Some outdoors that I had made for me, my brothers and a friend.


----------



## Grit (Jul 21, 2022)

Latest adition in it’s natural habitat. Enjoyed some smoked reindeer heart on a mountain hike today.


----------



## Noodle Soup (Jul 22, 2022)

Naftoor said:


> Ya’ll are terrible influences. Now I just need to work up the nerve to use it without worrying about destroying it


If that one is ground anything like mine I don't think you are going to hurt it doing anything reasonable in the woods with it.


----------



## Naftoor (Jul 25, 2022)

Noodle Soup said:


> If that one is ground anything like mine I don't think you are going to hurt it doing anything reasonable in the woods with it.



Funnily enough, I managed to roll the edge feather sticking some pretty clean pine. It was a confusion experience for everyone involved, the thought on bladeforums is that it probably shipped with a wire burr. Makes sense to given how hard people use CPK with no issues. It’s been sent home so Nathan can have stern words with it


----------



## BeinM (Jul 25, 2022)

Can't remember who made this one but it's always been fun to take out!


----------



## kinglukas38 (Jul 25, 2022)

BeinM said:


> Can't remember who made this one but it's always been fun to take out!

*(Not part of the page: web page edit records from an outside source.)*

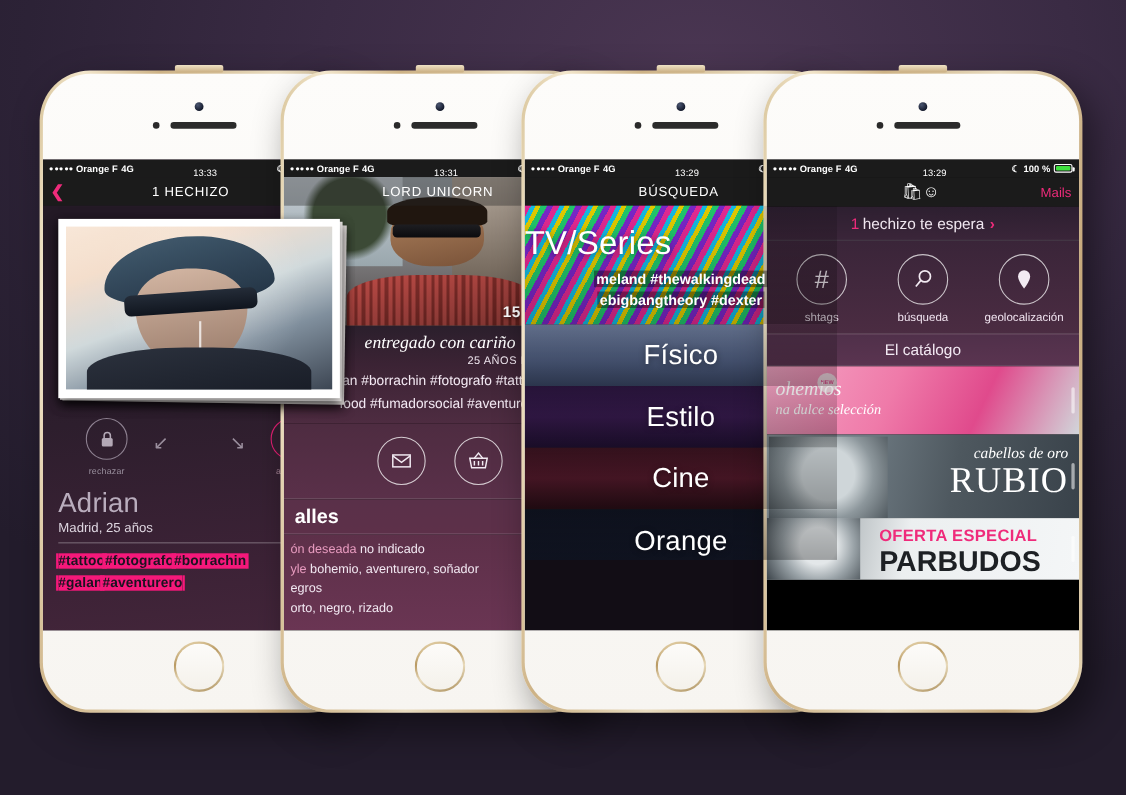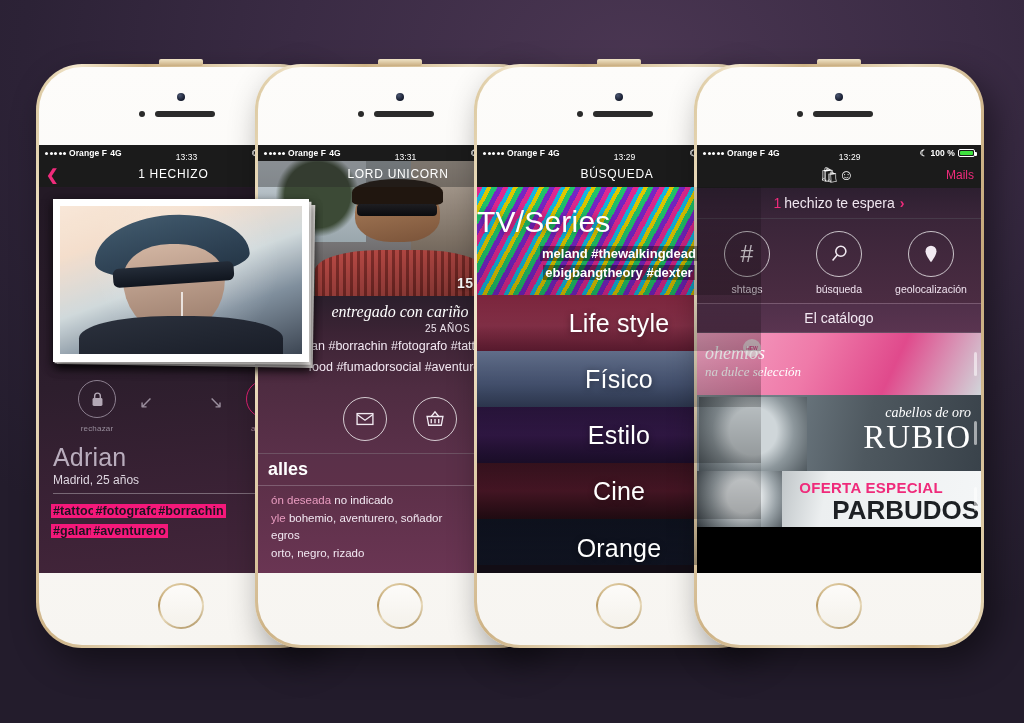--- a/index.html
+++ b/index.html
@@ -236,21 +236,21 @@
   .p2-circle {
     width:44px;height:44px;border-radius:50%;border:1.5px solid rgba(255,255,255,.75);
     display:flex;align-items:center;justify-content:center;
   }
   .p2-circle svg{ width:20px;height:20px; fill:none; stroke:#f2eaf2; stroke-width:1.6; }
   .p2-section-title {
     background: linear-gradient(180deg,#5a3049,#5d3049);
     color:#fff; font-size:18px; font-weight:700; padding: 5px 10px;
     border-bottom: 1px solid rgba(255,255,255,.22);
   }
-  .p2-details { background: linear-gradient(180deg,#5d3049,#6a3553); padding: 6px 10px 10px 13px; }
+  .p2-details { background: linear-gradient(180deg,#5d3049,#6a3553); padding: 6px 10px 10px 6px; }
   .p2-det-row { font-size:11.5px; color:#f2e8f2; line-height:1.55; white-space:nowrap; }
   .p2-det-row b { color:#e99cc0; font-weight:400; }
 
   
   #p3 { left: 474px; top: 64px; width: 290px; height: 584px; }
   #p3 .screen { top: 78px; height: 428px; background:#120d15; }
   .cat {
     position: relative; display:flex; align-items:center; justify-content:center;
     overflow:hidden;
   }
@@ -335,21 +335,21 @@
   .promo-2 .ptitle { position:absolute; right:10px; top:10px; color:#fff;
     font-family:"Liberation Serif", serif; font-style:italic; font-size:14px; }
   .promo-2 .pbig { position:absolute; right:10px; top:26px; color:#fff;
     font-family:"Liberation Serif", serif; font-size:33px; letter-spacing:1px; line-height:1;}
   .promo-3 { height: 56px; background: linear-gradient(100deg,#7c858b 0%, #b9bfc2 26%, #eceff0 45%, #f4f6f7 100%); padding-left: 33px; }
   .promo-3 .face3 { position:absolute; left:0; top:0; width:30%; height:100%;
     background: radial-gradient(circle at 55% 45%, #e3e7e9 0 30%, #9aa3a8 58%, #3b4349 100%); }
   .promo-3 .ptitle { position:absolute; left:36%; top:8px; color:#ef2b7b;
     font-size:15px; font-weight:800; letter-spacing:.3px; }
   .promo-3 .pbig { position:absolute; left:36%; top:26px; color:#1d2024;
-    font-size:26px; font-weight:800; letter-spacing:0; line-height:1;margin-left:33px; }
+    font-size:26px; font-weight:800; letter-spacing:0; line-height:1; }
 </style>
 </head>
 <body>
 
 <div class="phone" id="p1">
   <div class="top-nub"></div>
   <div class="phone-inner">
     <div class="cam" style="top:26px"></div>
     <div class="sensor" style="top:44px; left:100px"></div>
     <div class="speaker" style="top:44px; left:116px; width:60px"></div>
@@ -561,23 +561,20 @@
         <span class="mails">Mails</span>
       </div>
 
       <div class="cat cat-tv">
         <div class="cat-label">TV/Series</div>
         <div class="tv-tags">
           <span>meland #thewalkingdead</span><br>
           <span>ebigbangtheory #dexter</span>
         </div>
       </div>
-      <div class="cat cat-life">
-        <div class="cat-label">Life style</div>
-      </div>
       <div class="cat cat-fis">
         <div class="cat-label">Físico</div>
       </div>
       <div class="cat cat-est">
         <div class="cat-label">Estilo</div>
       </div>
       <div class="cat cat-cine">
         <div class="cat-label">Cine</div>
       </div>
       <div class="cat cat-hob">

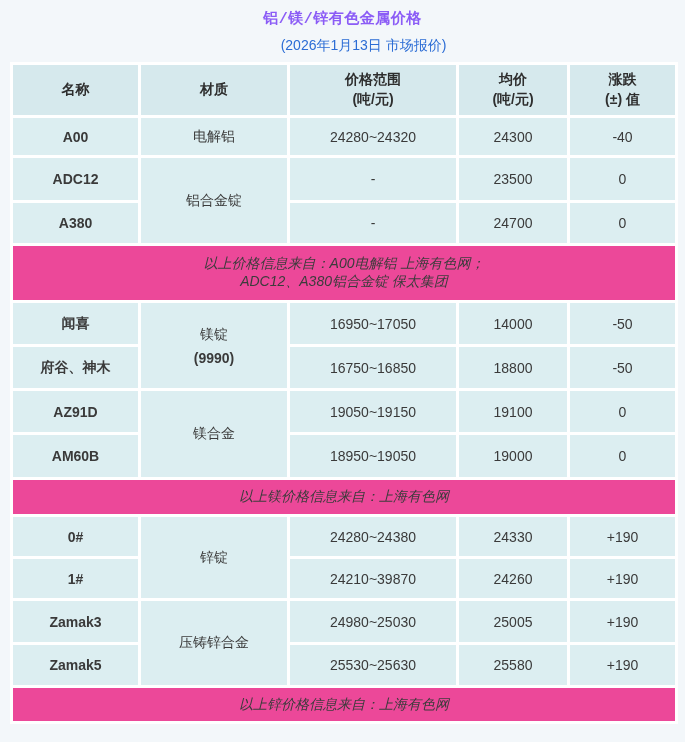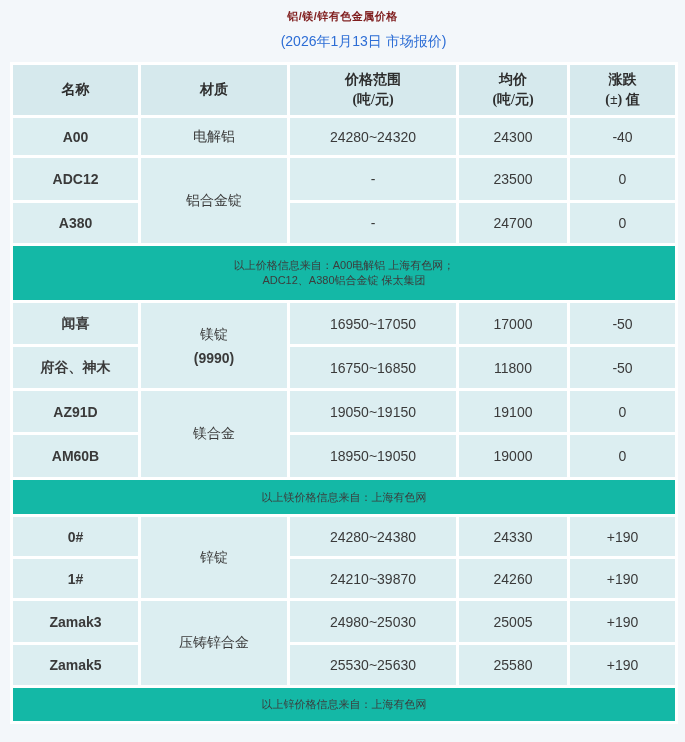--- a/index.html
+++ b/index.html
@@ -4,54 +4,55 @@
 <style>
   html,body { margin:0; padding:0; }
   .page {
     width:685px; height:742px;
     background:#f3f7fa;
     font-family:"Liberation Sans","DejaVu Sans",sans-serif;
     box-sizing:border-box;
     overflow:hidden;
   }
   .titlebar { text-align:center; height:62px; box-sizing:border-box; padding-top:9px; }
-  .title    { font-size:11px; font-weight:bold; color:#7f1d1d; letter-spacing:0.5px; }
+  .title    { font-size:15px; font-weight:bold; color:#8b5cf6; letter-spacing:0.5px;font-family:Liberation Mono, monospace; }
   .subtitle { font-size:14px; color:#2c6dd5; margin-top:9px;padding-left:42px; }
 
   table.price {
     border-collapse:collapse;
     margin:0 10px;
     width:665px;
     table-layout:fixed;
   }
   col.c1{width:128px} col.c2{width:149px} col.c3{width:169px} col.c4{width:111px} col.c5{width:108px}
 
   table.price td {
     border:3px solid #ffffff;
     background:#dceef1;
     text-align:center;
     vertical-align:middle;
     color:#3a3a3a;
     font-size:14px;
     padding:0 2px;
   }
   tr.hdr td { background:#d6e9ed; font-weight:bold; color:#2e2e2e; }
-  tr.hdr td .l2 { margin-top:2px;font-family:Liberation Serif, serif; }
+  tr.hdr td .l2 { margin-top:2px; }
   td.name  { font-weight:bold; color:#2e2e2e; }
   td.range { font-size:13px; color:#404040; }
   td.avg   { font-size:15px; }
   td.chg   { font-size:14px; }
   td.mat   { font-size:14px; }
   td.mat .l2 { margin-top:6px;font-weight:bold; }
 
   tr.note td {
-    background:#14b8a6;
-    font-size:11px;
+    background:#ec4899;
+    font-size:14px;
     color:#3c3c3c;
     font-weight:normal;
+    font-style:italic;
   }
   tr.note .nl + .nl { }
 
   
   tr.hdr  { height:53px; }
   tr.r47  { height:40px;margin-top:24px; }
   tr.r45  { height:45px; }
   tr.r44  { height:44px; }
   tr.r43  { height:43px; }
   tr.r42  { height:42px; }
@@ -126,28 +127,28 @@
       </td>
     </tr>
 
     <tr class="r44">
       <td class="name">闻喜</td>
       <td class="mat" rowspan="2">
         <div class="l1">镁锭</div>
         <div class="l2">(9990)</div>
       </td>
       <td class="range">16950~17050</td>
-      <td class="avg">17000</td>
+      <td class="avg">14000</td>
       <td class="chg">-50</td>
     </tr>
 
     <tr class="r44">
       <td class="name">府谷、神木</td>
       <td class="range">16750~16850</td>
-      <td class="avg">11800</td>
+      <td class="avg">18800</td>
       <td class="chg">-50</td>
     </tr>
 
     <tr class="r44">
       <td class="name">AZ91D</td>
       <td class="mat" rowspan="2">镁合金</td>
       <td class="range">19050~19150</td>
       <td class="avg">19100</td>
       <td class="chg">0</td>
     </tr>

Sweet dammy cladding. Do you ever run into the issue with wood packing in that choil when battoning? Seems like it could get a bit ugly but maybe a nonfactor in real world usage


----------



## BeinM (Jul 27, 2022)

kinglukas38 said:


> Sweet dammy cladding. Do you ever run into the issue with wood packing in that choil when battoning? Seems like it could get a bit ugly but maybe a nonfactor in real world usage


I remember having the same concern about the choil when I picked this knife up but I've never run into any problems with it!


----------



## Rideon66 (Nov 24, 2022)

Roselli Hunting knife long, Silver ferrule UHC steel and the Grandmother special with matching curly birch handle and silver ferrule in there regular high carbon steel.


----------



## Naftoor (Nov 24, 2022)

Naftoor said:


> Funnily enough, I managed to roll the edge feather sticking some pretty clean pine. It was a confusion experience for everyone involved, the thought on bladeforums is that it probably shipped with a wire burr. Makes sense to given how hard people use CPK with no issues. It’s been sent home so Nathan can have stern words with it


Think this deserves a follow up. After taking a look at it, the fine folks at CPK thought it may have been a piece of grit that had worked into the sheath. The grit color didn’t match anything used in the sheath manufacturer or what CPK uses so it was a bit of a mystery. It had lodged itself INSIDE the sheath like one of those self sharpening knife blocks and was impacting the edge whenever it was sheathed. They fixed the issue with the sheath, repaired the knife and sent a beater knife to mess around with. I have to say, all of the communication with the company was friendly, responsive and very helpful. One of the best customer service experiences I’ve had and I would recommend CPK to anyone looking to pick up a fixed blade (if you can be fast enough to snag them that is. The last batch of knives I was looking at, sold out, to knives in under 50 seconds)


----------



## Tapio (Nov 29, 2022)

Marttiini Witch’s Tooth. These knives usually have a smooth stainless blade but mine has a carbon steel blade with deep hammer marks. This is what Marttini says about their knife:
According to old beliefs, the rattle made of reindeer antler at the end of the handle keeps the evil spirits at bay so that the user of the knife may eat in peace.


----------



## Tapio (Nov 29, 2022)

Rideon66 said:


> Roselli Hunting knife long, Silver ferrule UHC steel and the Grandmother special with matching curly birch handle and silver ferrule in there regular high carbon steel.
> View attachment 210289


Roselli’s UHC is my favorite steel for an outdoor knife.


----------



## Tapio (Nov 29, 2022)

This whittling knife is made by blacksmith Mikko Inkeroinen. I’m a fan of the simple but efrective design. The knife is really light in weight and well balanced. A true scandi grind and old trusty silver steel make a keen edge.


----------



## Jovidah (Nov 29, 2022)

Too lazy to photograph it so I'll just rip one off:





A very boring and mundane Mora Companion in stainless. It always did everything I needed it to do, and was cheap enough that I wouldn't give a damn whether it got damaged or lost... Though the plastic grip lacks charm it's very practical, and the blade finish from the factory is actually surprisingly nice for the price. Comes shaving sharp too.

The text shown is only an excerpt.